For
tourists trekking through Norway, one of the biggest attractions
lies just six miles south of Bergen-Edvard Grieg's last home, the
villa Troldhaugen (or "Trolls' Hill" for those who do not speak
Norwegian). The composer's ashes are in an urn lodged in one of
the rocky recesses overlooking a fjord in his beloved Norway. And
though some have said that you can never go home again, Grieg found
a way to keep Norway close to his heart and at the core of his music.

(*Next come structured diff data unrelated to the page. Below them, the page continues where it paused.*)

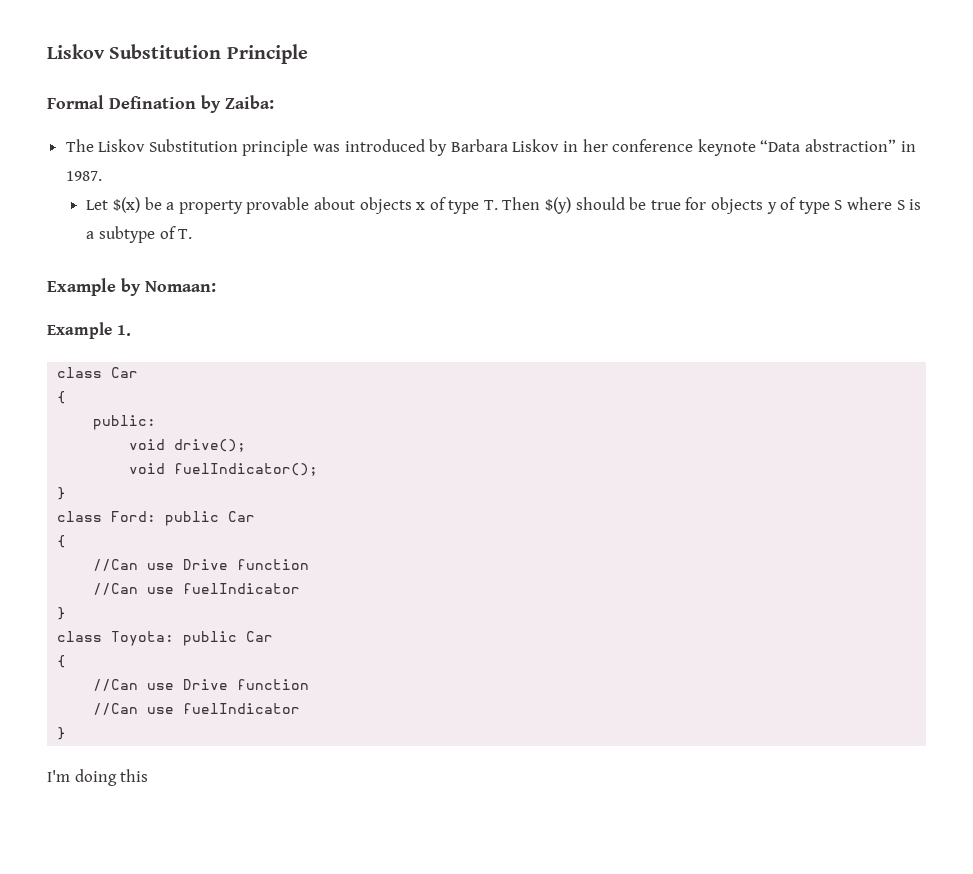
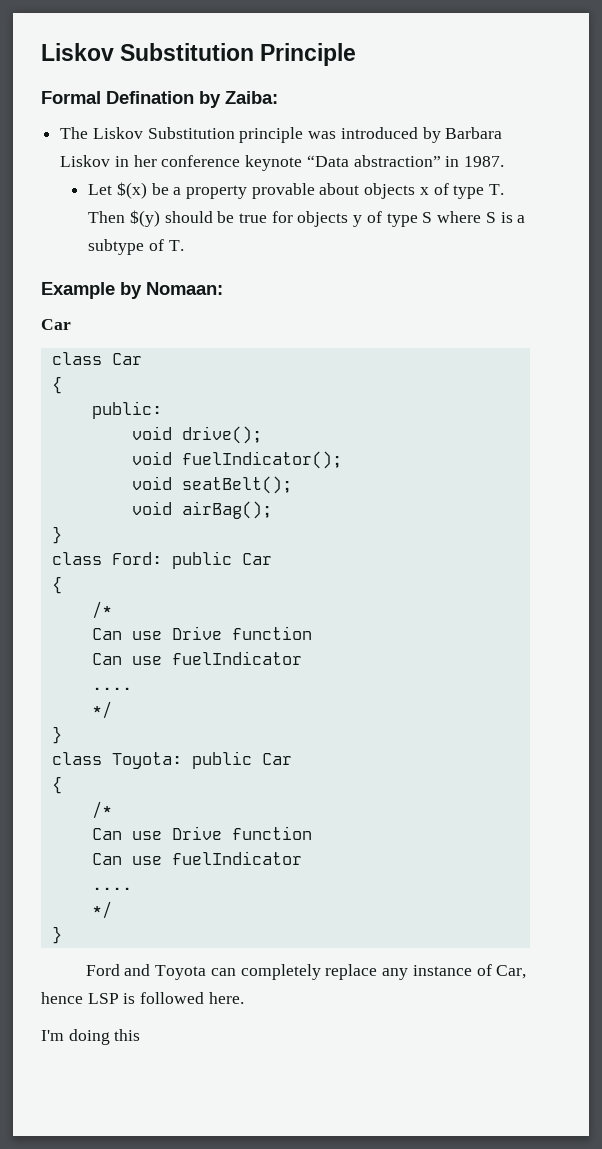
[47,322,131,339] Example 1. -> [41,319,71,330] Car
(319, 469) none -> [131,476,292,494] [131,501,272,519] // void seatBelt(); // void airBag();
[93,559,310,571] [93,583,301,595] //Can use Drive function // //Can use fuelIndicator -> [91,601,112,619] [91,626,312,640] [91,651,302,665] [91,687,132,690] [91,701,112,719] /* // Can use Drive function // Can use fuelIndicator // .... // */
[93,679,310,691] [93,703,301,715] [57,727,67,740] //Can use Drive function // //Can use fuelIndicator // } -> [91,801,112,819] [91,826,312,840] [91,851,302,865] [91,887,132,890] [91,901,112,919] [51,926,62,944] [85,964,527,980] [41,992,244,1004] /* // Can use Drive function // Can use fuelIndicator // .... // */ // } // Ford and Toyota can completely replace any instance of Car, hence LSP is followed here.

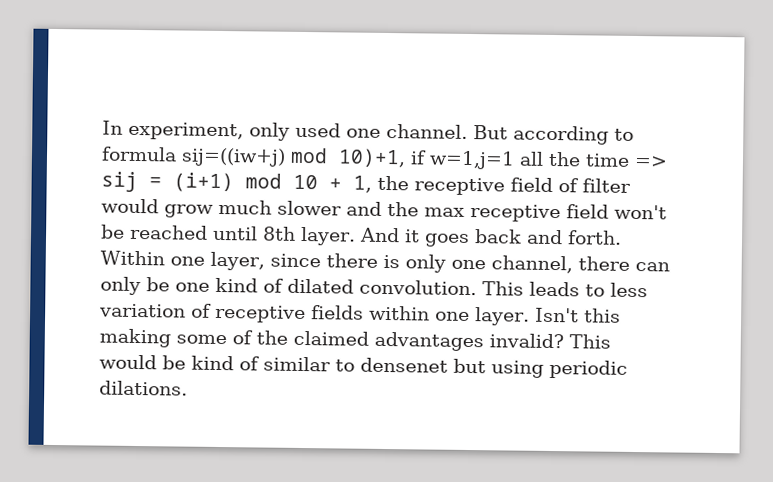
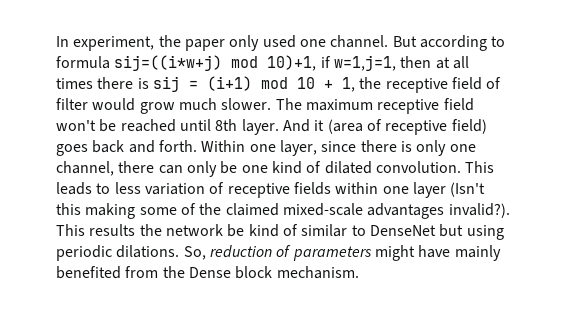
(244, 131) none -> [158,35,225,51] the paper
[181,147,286,167] sij=((iw+j) -> [114,55,223,71] sij=((i*w+j)
[429,150,668,170] w=1,j=1 all the time => -> [333,55,469,71] [56,77,149,89] w=1,j=1, then at all times there is
[277,200,465,217] slower and the max -> [221,98,373,111] slower. The maximum
(420, 236) none -> [327,119,487,135] (area of receptive field)
[474,307,579,326] layer. Isn't -> [412,182,486,198] layer (Isn't
[374,331,611,352] [99,354,157,370] advantages invalid? This would -> [282,203,510,219] [56,224,223,236] mixed-scale advantages invalid?). This results the network
[360,357,448,373] densenet -> [369,225,436,236] DenseNet
(188, 388) none -> [183,245,501,261] [56,266,359,279] So, reduction of parameters might have mainly benefited from the Dense block mechanism.

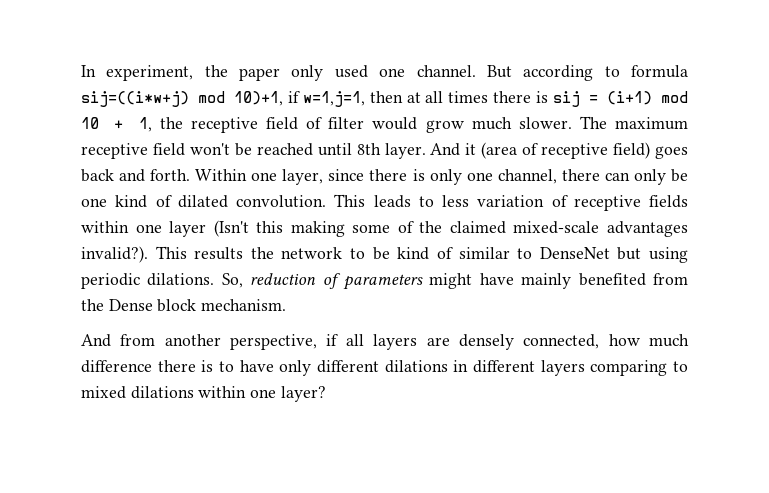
(223, 230) none -> [350,248,366,259] to
(359, 272) none -> [81,334,689,350] [81,360,688,376] [81,386,326,402] // And from another perspective, if all layers are densely connected, how much difference there is to have only different dilations in different layers comparing to mixed dilations within one layer?

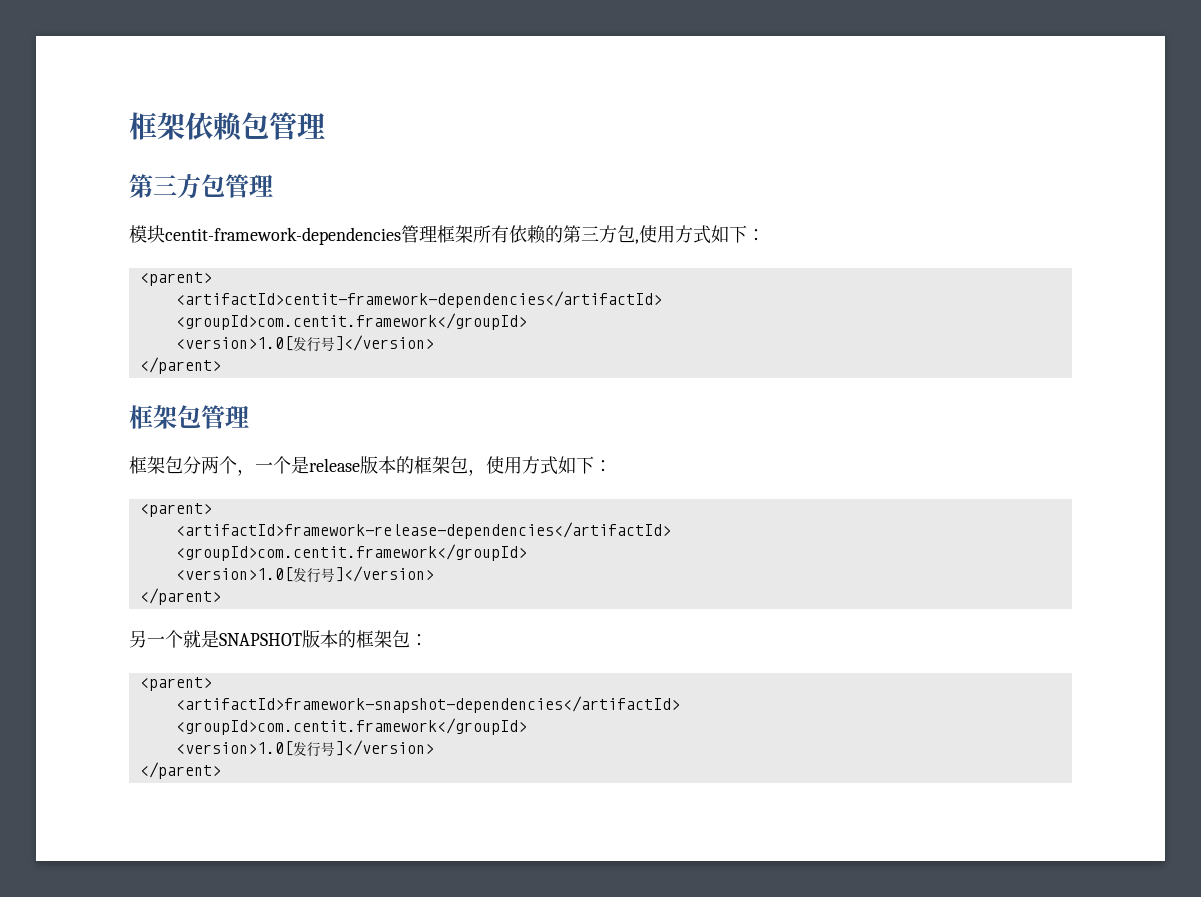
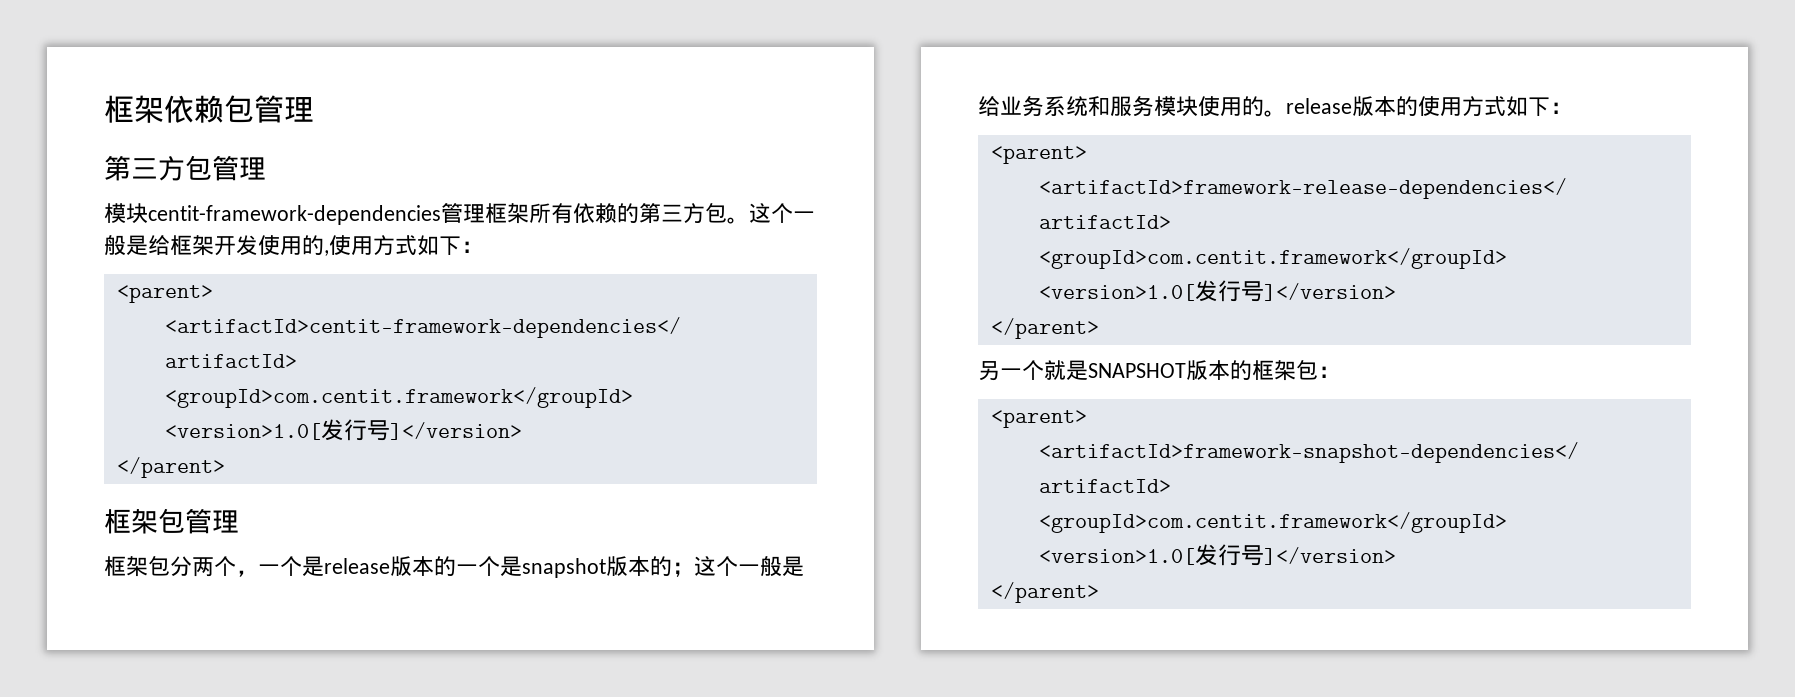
(635, 234) none -> [727,203,815,224] [104,235,324,256] 。这个一般是给框架开发使用的
[414,456,486,476] 框架包， -> [456,556,804,578] [978,96,1418,117] 一个是snapshot版本的；这个一般是给业务系统和服务模块使用的。release版本的

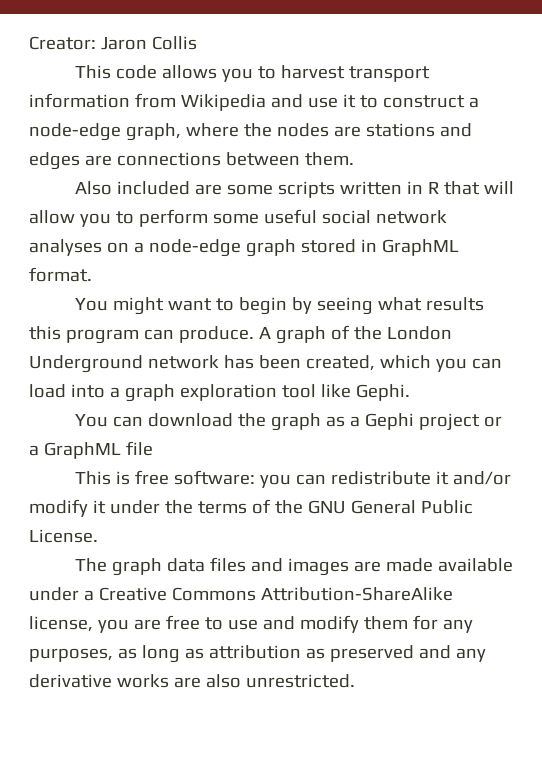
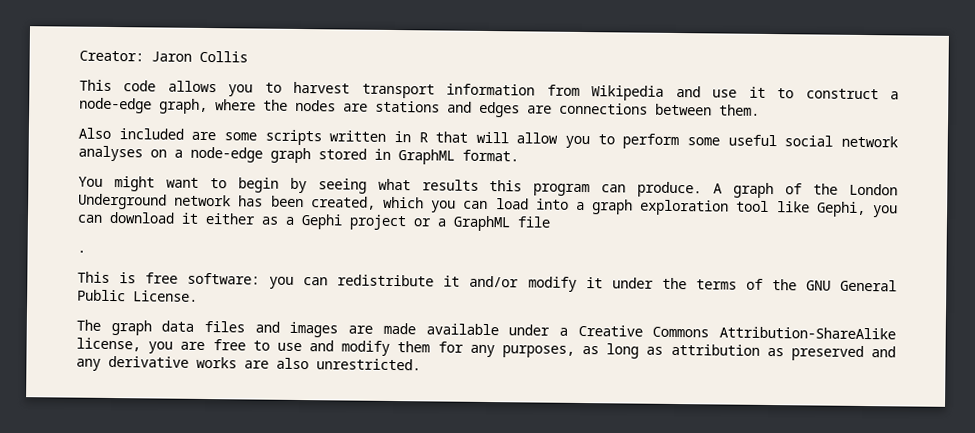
[355,384,410,401] [75,413,322,431] Gephi. // You can download the graph -> [816,201,898,218] [77,211,256,225] Gephi, you can download it either
(153, 448) none -> [77,250,86,253] // .

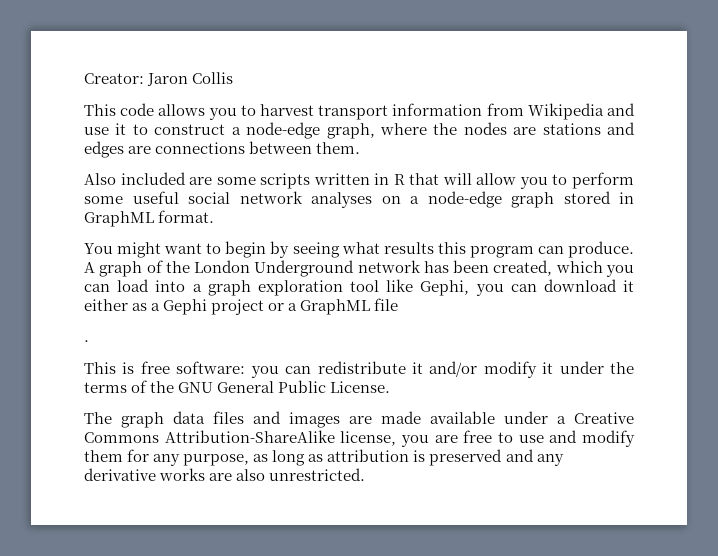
[501,345,575,358] purposes, -> [183,454,250,466] purpose,
[766,347,784,357] as -> [413,450,426,462] is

He was not the first Norwegian nationalist, but he came along at
a time when Norway needed champions for its cause.
Grieg was brought up
in middle-class Norway, in Bergen. And, although Norway had seceded
from Denmark in 1814, Norwegian city-dwellers still valued all things
Danish. Danish speech, traditions, and cultural outlook were
the
things they passed onto their children, and young Edvard got a heaping
spoonful. Grieg went to study at the Leipzig Conservatory in 1858,
the place that some people have labeled the epicenter of German
Romanticism. Grieg attended the public concerts, hearing Clara Schumann
play her husband Robert Schumann's Piano Concerto. He even
heard Wagner's Tannhäuser. He left the Conservatory
in 1862, unhappy with his experience there, and returned to his
home. But, his native Norway, with its rich musical history, was
still a mystery for Grieg, until the summer of 1864 when he vacationed
with one of the leading exponents of Norwegian music, and an old
family friend, violinist Ole Bull. Grieg was 21 and enjoyed the
colorful Bull with his stories of Norwegian pride.
From the fall of that
year until the winter of 1865, Grieg stayed in Copenhagen, rooming
with a young composer named Rikard Nordraak. Nordraak, all of 22
when Grieg met him, was at the forefront of the push to begin a
Norwegian
national
school of music. The two became the dynamic duo of Norwegian music,
forming Euterpe, a society that promoted Scandinavian music. Grieg
was changed by the experience, composing one of his first pieces
to use Norwegian folk music-the Humoresque for piano, Op. 6.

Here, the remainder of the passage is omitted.